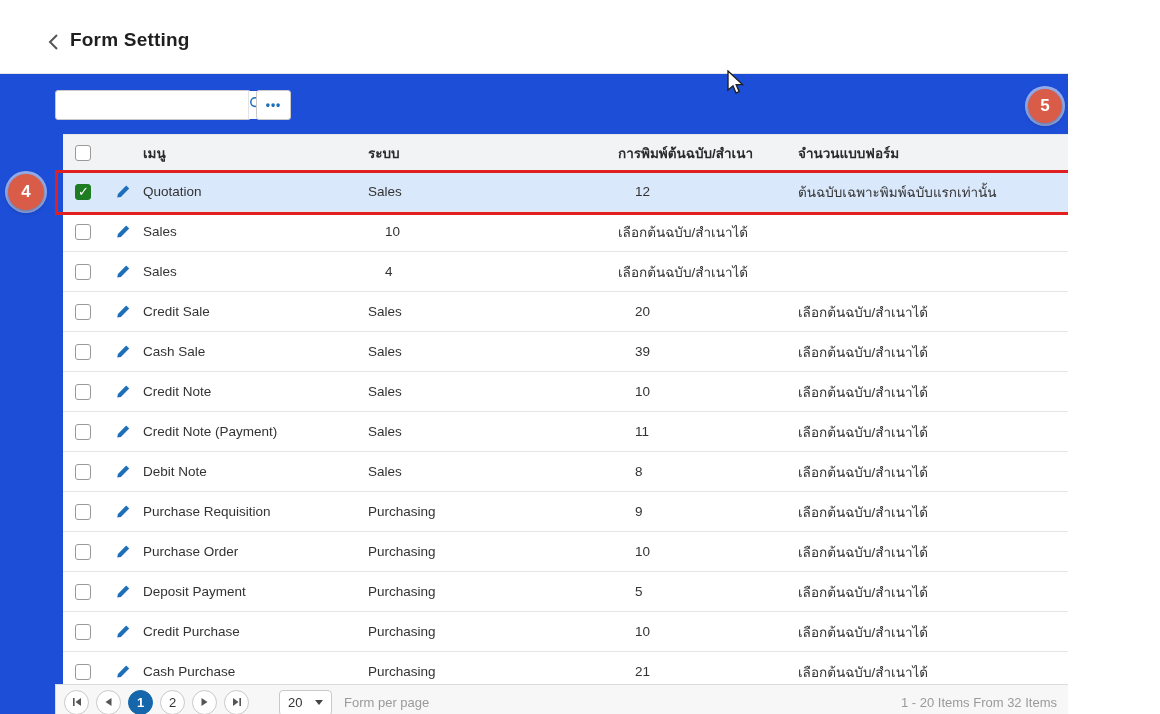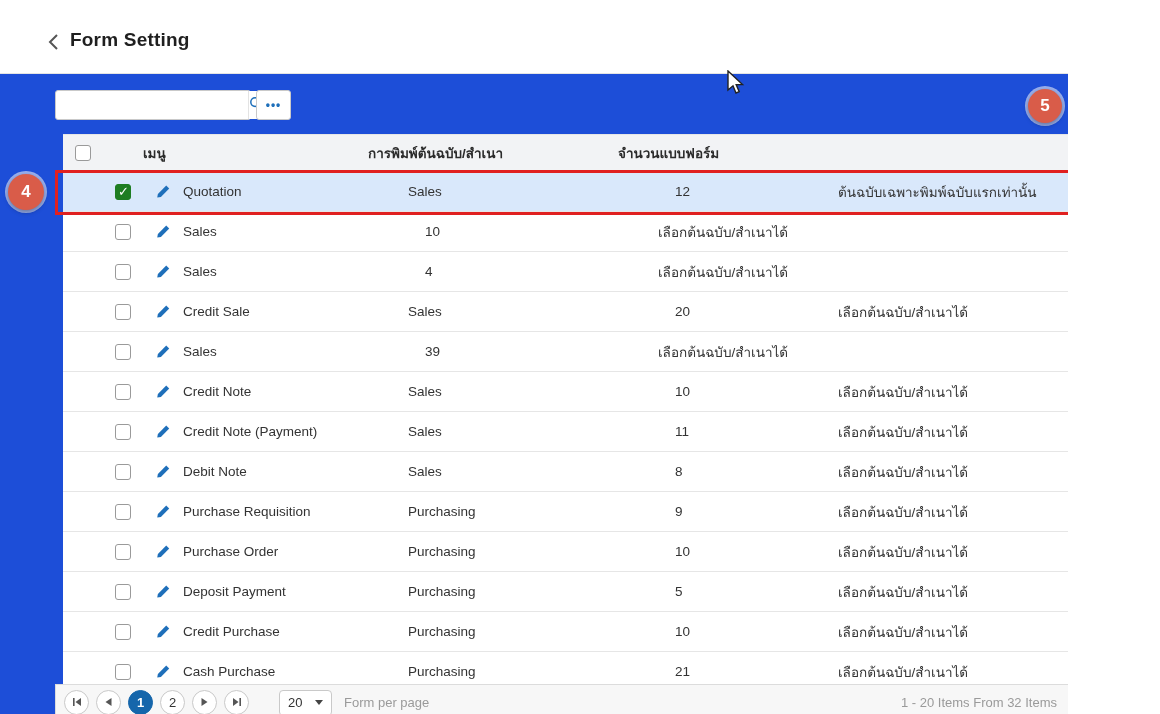"ระบบ" div { html: none -> <div>ระบบ</div> }
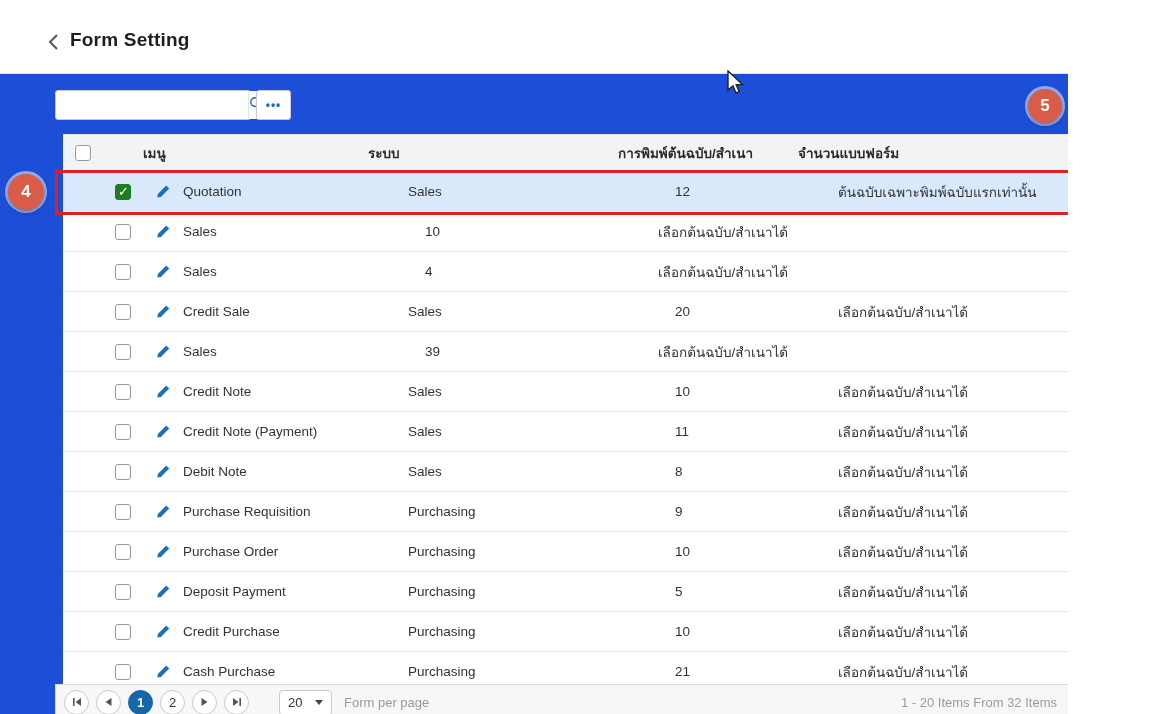"Quotation" .trow { padding-left: 40px -> none }
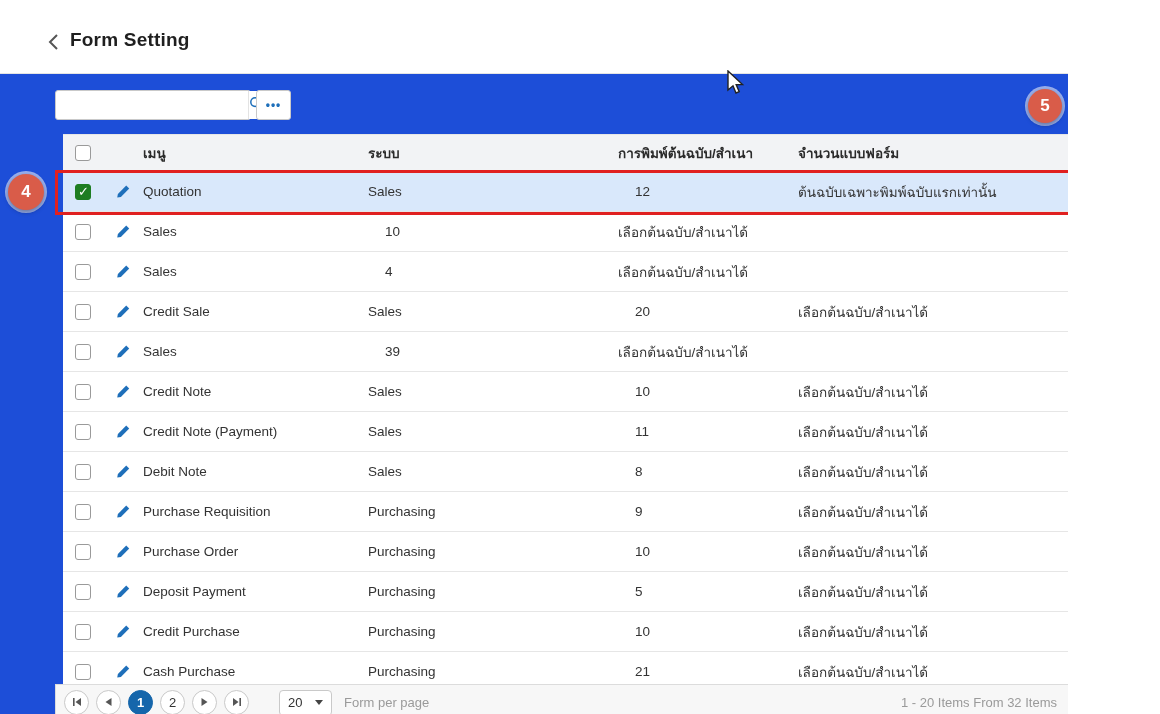"Cash Sale" div { html: none -> <div>Cash Sale</div> }
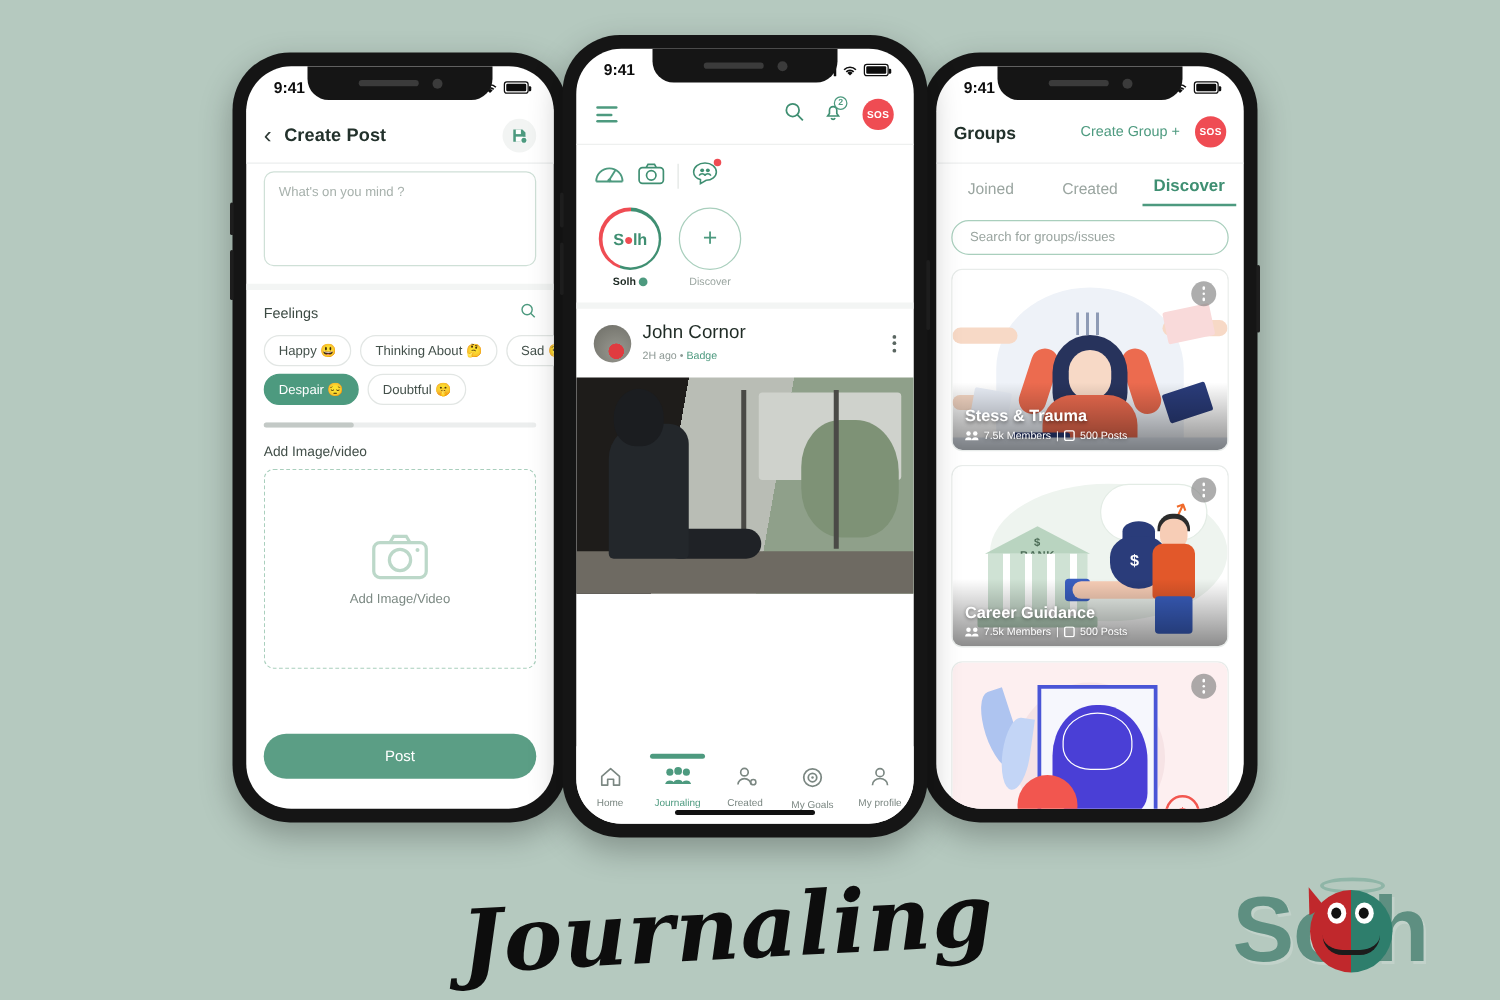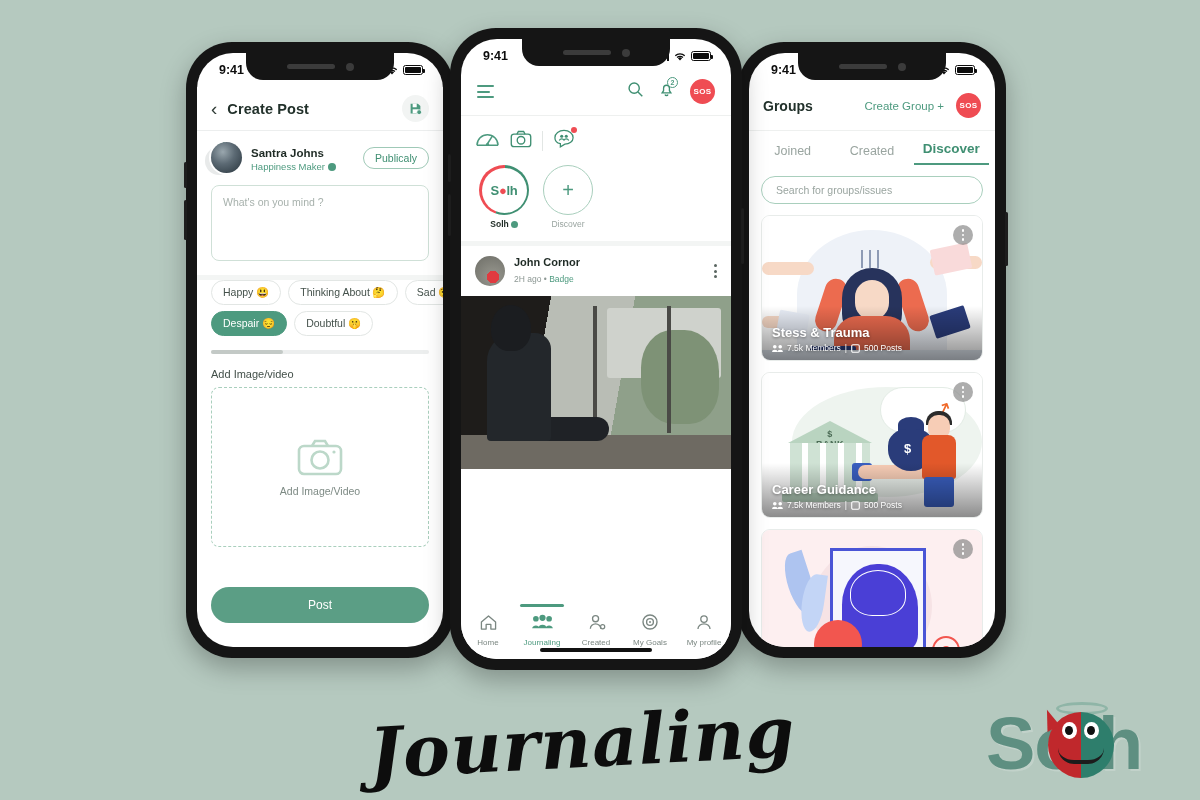"Santra Johns" div.p1-user { html: <div> <span></span> <span>⇄</span> <span></span> <span> <span>Santra Johns</span> <span> <span>Happiness Maker</span> <i></i> </span> </span> <span>Publicaly</span> </div> -> none }
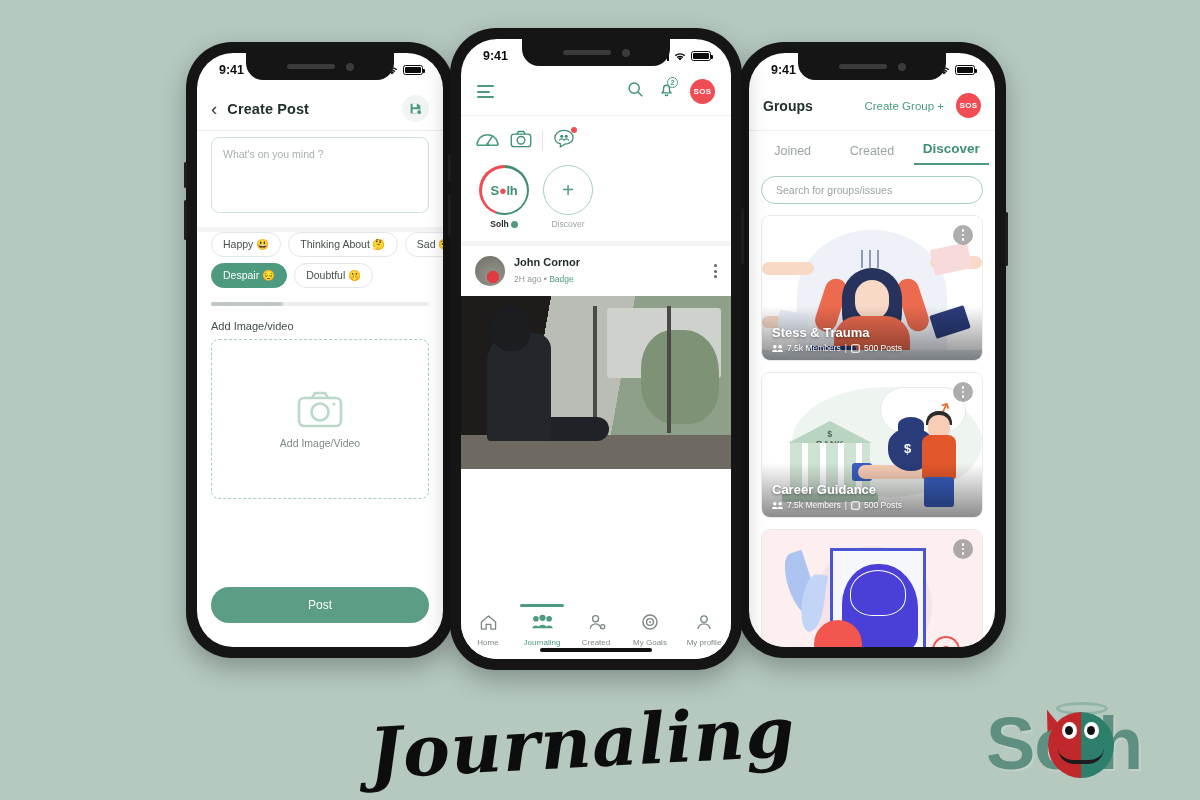"Feelings" div.sec-head { html: none -> <div> <span>Feelings</span> <span> <svg> <circle></circle> <line></line> </svg> </span> </div> }
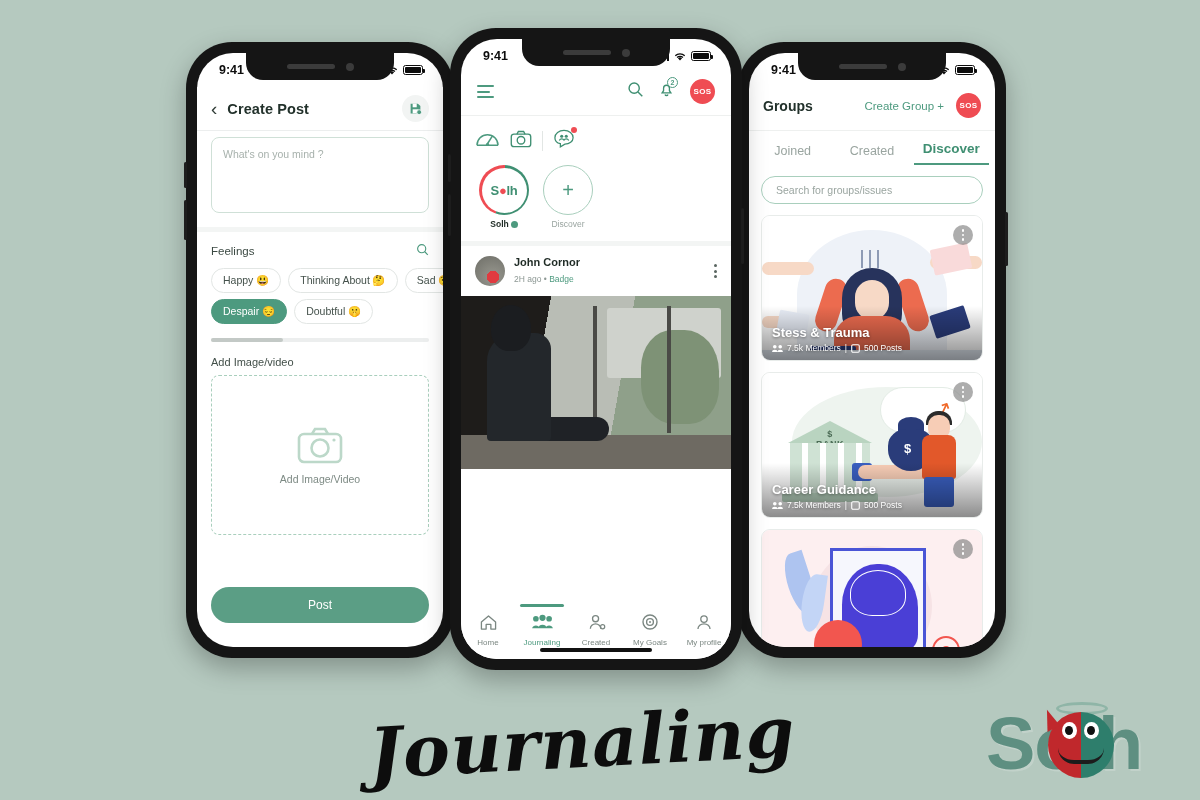"John Cornor" .ph-name { font-size: 11px -> 15px; font-weight: bold -> normal }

- [TASK BRIEF]
All lines from the one containing "html: <div> <span></span>" to the last line of the records above, both included, need to be repeated word for word; omit the pictures.

- [WRITTEN RESPONSE]
"Santra Johns" div.p1-user { html: <div> <span></span> <span>⇄</span> <span></span> <span> <span>Santra Johns</span> <span> <span>Happiness Maker</span> <i></i> </span> </span> <span>Publicaly</span> </div> -> none }
"Feelings" div.sec-head { html: none -> <div> <span>Feelings</span> <span> <svg> <circle></circle> <line></line> </svg> </span> </div> }
"John Cornor" .ph-name { font-size: 11px -> 15px; font-weight: bold -> normal }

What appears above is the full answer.